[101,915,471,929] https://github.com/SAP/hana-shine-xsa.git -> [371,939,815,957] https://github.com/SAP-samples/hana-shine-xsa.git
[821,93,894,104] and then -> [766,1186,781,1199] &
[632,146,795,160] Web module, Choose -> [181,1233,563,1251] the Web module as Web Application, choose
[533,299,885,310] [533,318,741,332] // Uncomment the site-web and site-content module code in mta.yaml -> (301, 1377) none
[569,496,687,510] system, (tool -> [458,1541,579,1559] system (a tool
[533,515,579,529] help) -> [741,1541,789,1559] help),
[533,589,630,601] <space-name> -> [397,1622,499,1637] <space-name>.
● ● ● ●
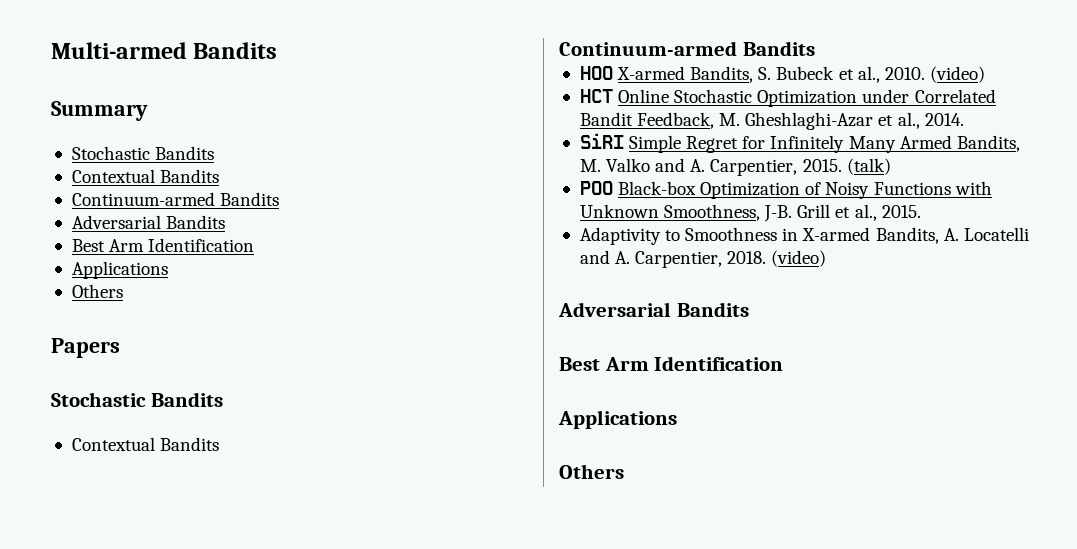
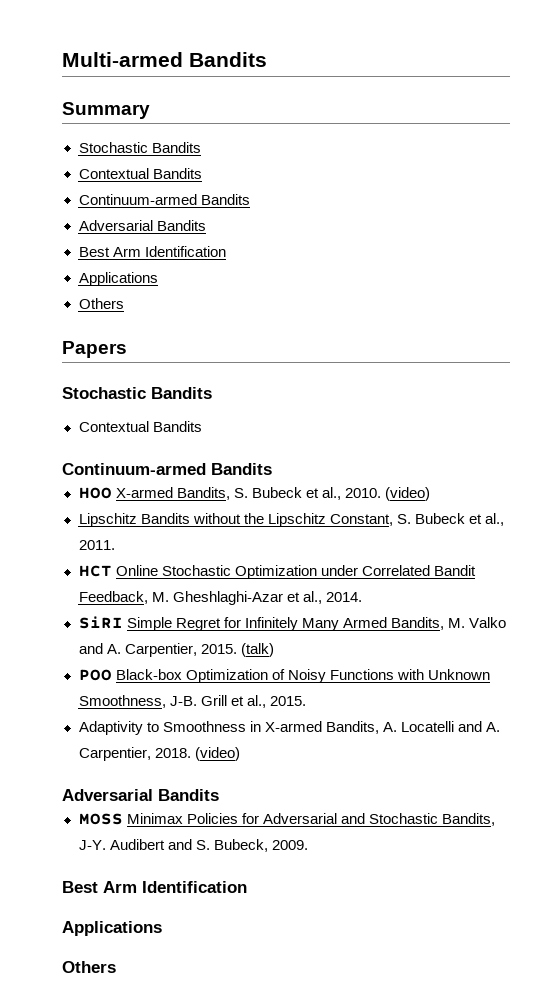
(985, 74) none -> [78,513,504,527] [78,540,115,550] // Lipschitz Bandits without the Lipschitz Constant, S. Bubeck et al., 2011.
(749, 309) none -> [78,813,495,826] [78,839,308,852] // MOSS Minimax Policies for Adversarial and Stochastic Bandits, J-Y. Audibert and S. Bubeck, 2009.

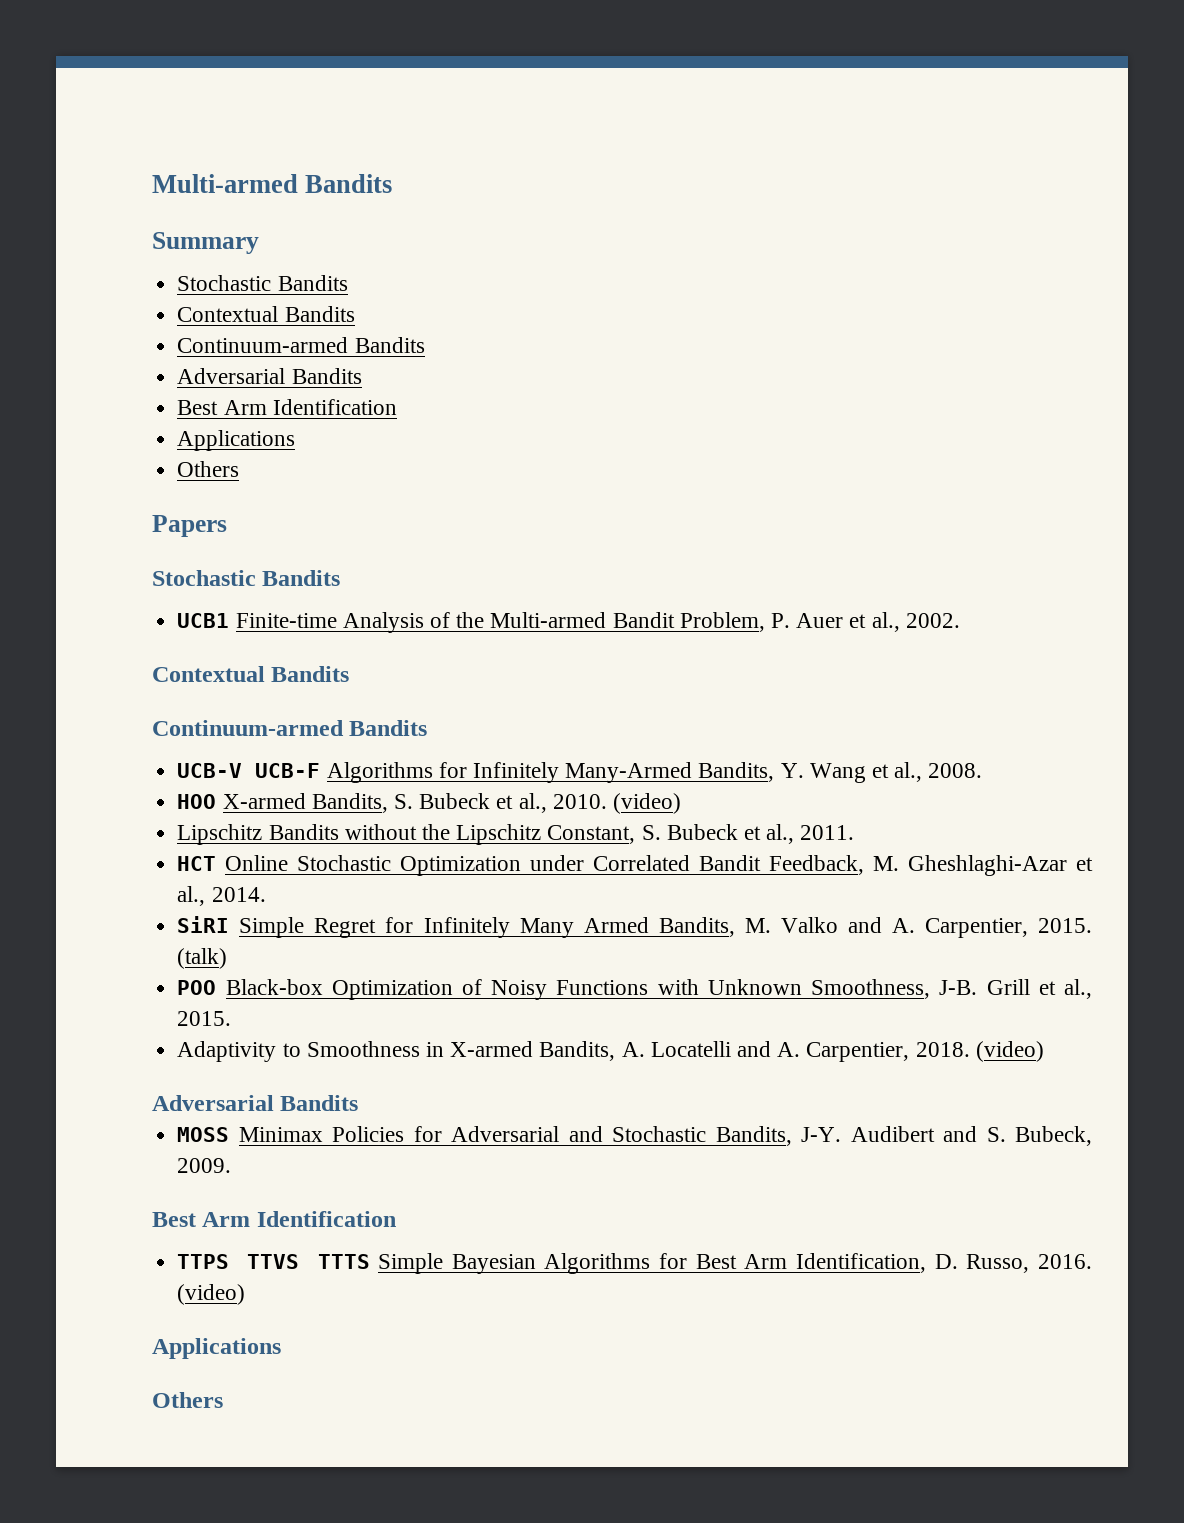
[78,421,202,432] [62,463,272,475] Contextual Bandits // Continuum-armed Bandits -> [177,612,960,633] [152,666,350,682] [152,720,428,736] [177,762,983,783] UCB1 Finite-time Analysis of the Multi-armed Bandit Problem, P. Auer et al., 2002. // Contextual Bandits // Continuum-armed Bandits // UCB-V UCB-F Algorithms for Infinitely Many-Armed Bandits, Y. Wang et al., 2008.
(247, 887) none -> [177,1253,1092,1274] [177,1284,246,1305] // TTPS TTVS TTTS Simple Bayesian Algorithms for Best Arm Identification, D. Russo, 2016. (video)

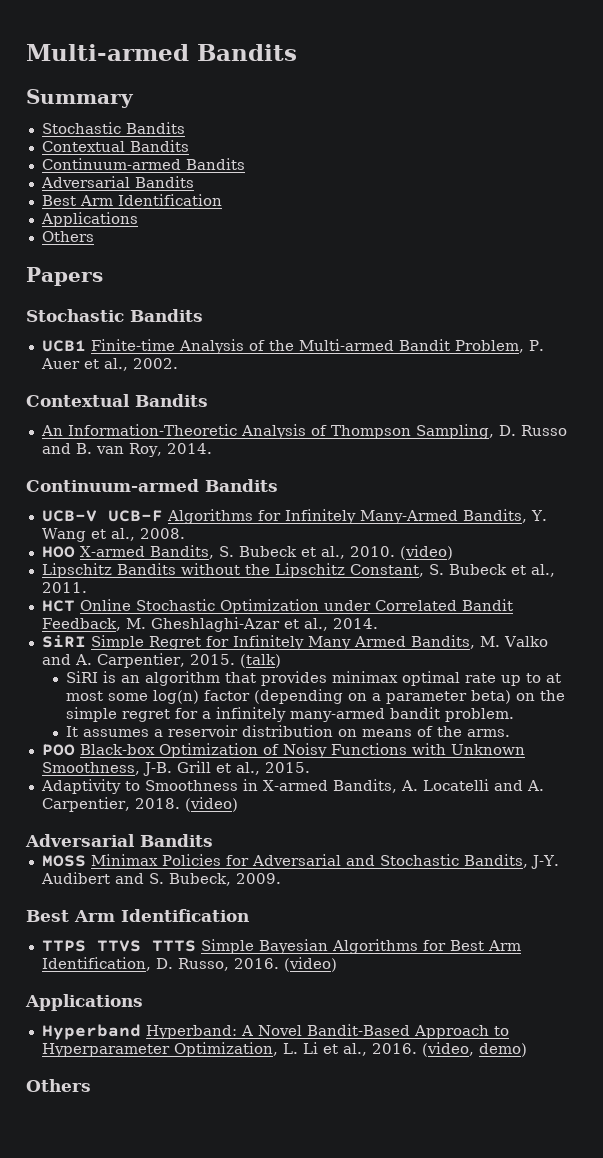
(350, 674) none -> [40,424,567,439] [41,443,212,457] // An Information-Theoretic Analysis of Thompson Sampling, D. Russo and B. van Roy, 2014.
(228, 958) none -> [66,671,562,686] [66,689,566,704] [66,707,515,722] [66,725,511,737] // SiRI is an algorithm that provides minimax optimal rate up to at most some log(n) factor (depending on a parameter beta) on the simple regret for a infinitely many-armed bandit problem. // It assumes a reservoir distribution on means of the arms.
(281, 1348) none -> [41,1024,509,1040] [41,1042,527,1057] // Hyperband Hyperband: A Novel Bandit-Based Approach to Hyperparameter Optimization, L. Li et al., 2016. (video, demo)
● ● ● ●
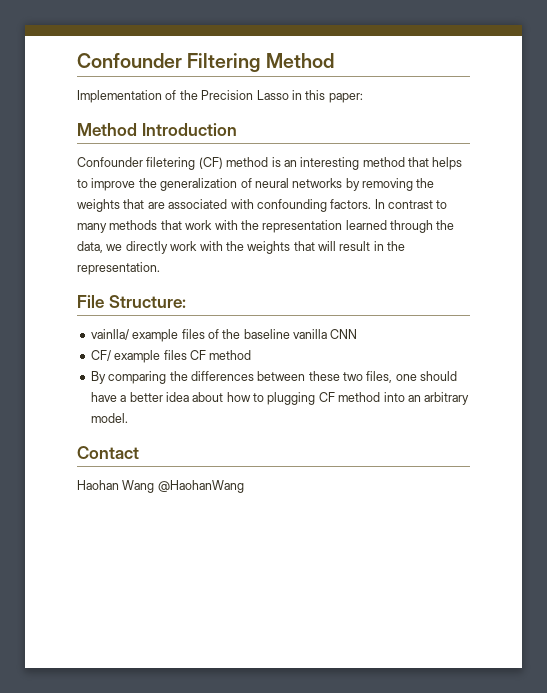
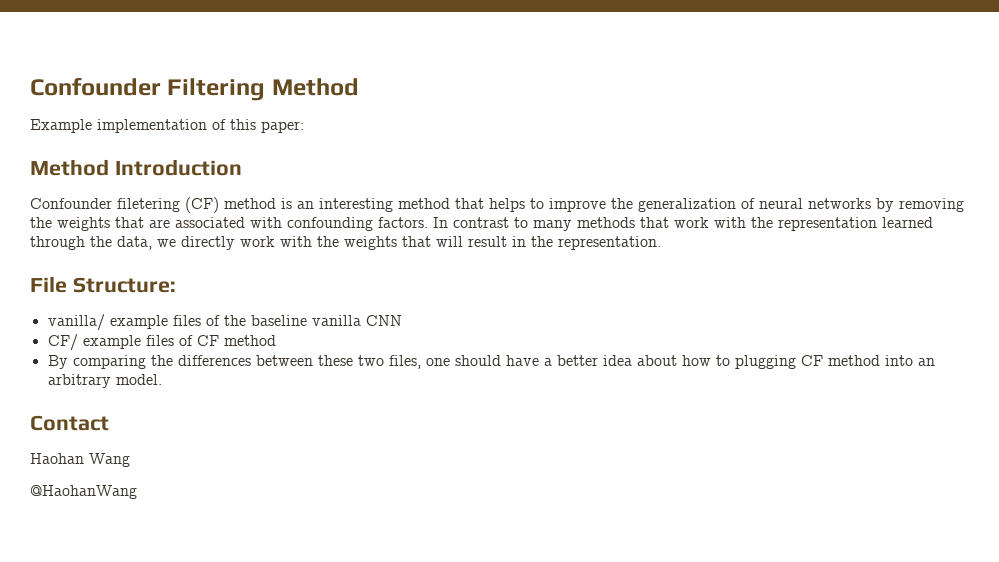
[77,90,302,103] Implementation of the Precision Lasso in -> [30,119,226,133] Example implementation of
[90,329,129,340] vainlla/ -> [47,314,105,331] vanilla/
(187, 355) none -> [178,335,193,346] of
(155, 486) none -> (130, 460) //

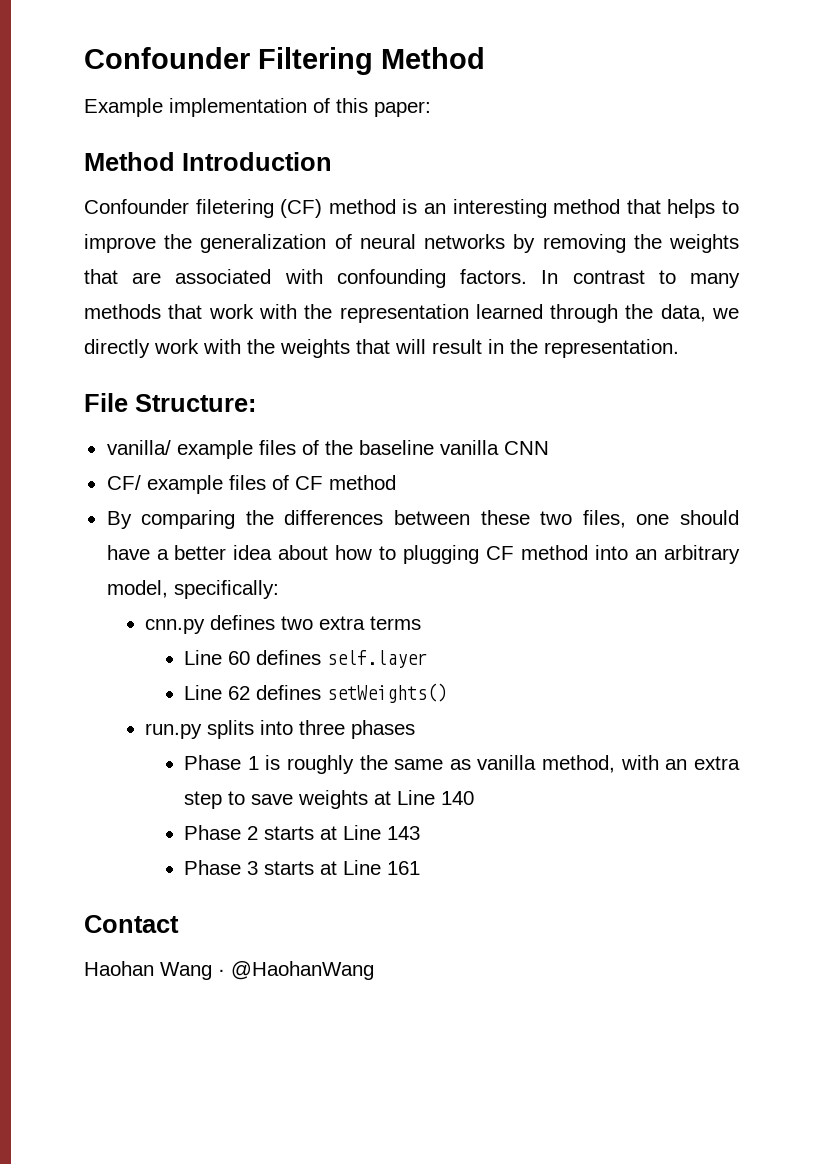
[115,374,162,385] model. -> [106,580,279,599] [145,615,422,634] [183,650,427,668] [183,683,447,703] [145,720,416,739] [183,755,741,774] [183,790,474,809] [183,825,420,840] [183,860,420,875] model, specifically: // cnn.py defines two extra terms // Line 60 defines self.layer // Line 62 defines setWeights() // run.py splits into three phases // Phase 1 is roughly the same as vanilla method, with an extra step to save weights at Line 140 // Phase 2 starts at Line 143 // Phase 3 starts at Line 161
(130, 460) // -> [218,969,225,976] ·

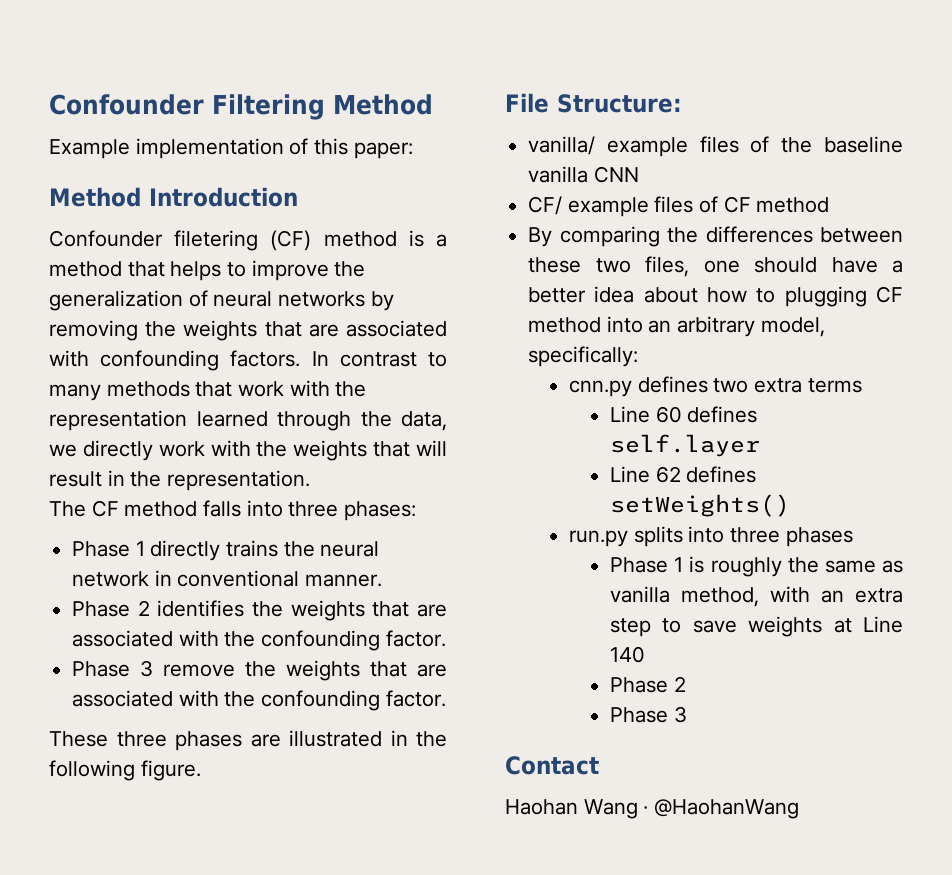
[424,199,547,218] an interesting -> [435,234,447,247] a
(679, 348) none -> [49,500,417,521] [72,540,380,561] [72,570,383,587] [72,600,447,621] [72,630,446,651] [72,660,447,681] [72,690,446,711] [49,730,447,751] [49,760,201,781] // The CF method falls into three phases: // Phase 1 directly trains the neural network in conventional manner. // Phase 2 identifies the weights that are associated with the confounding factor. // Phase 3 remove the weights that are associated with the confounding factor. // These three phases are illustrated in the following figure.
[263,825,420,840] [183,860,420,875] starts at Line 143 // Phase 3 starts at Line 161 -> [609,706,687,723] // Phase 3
● ● ● ●
> [WORK TO COMPLETE] Nothing should appear in the answer except the lines above from the line with "[569,496,687,510] system, (tool" through the line with "[533,589,630,601] <space-name> ->", both included, written out exactly.

> [ANSWER FOR THE TASK]
[569,496,687,510] system, (tool -> [458,1541,579,1559] system (a tool
[533,515,579,529] help) -> [741,1541,789,1559] help),
[533,589,630,601] <space-name> -> [397,1622,499,1637] <space-name>.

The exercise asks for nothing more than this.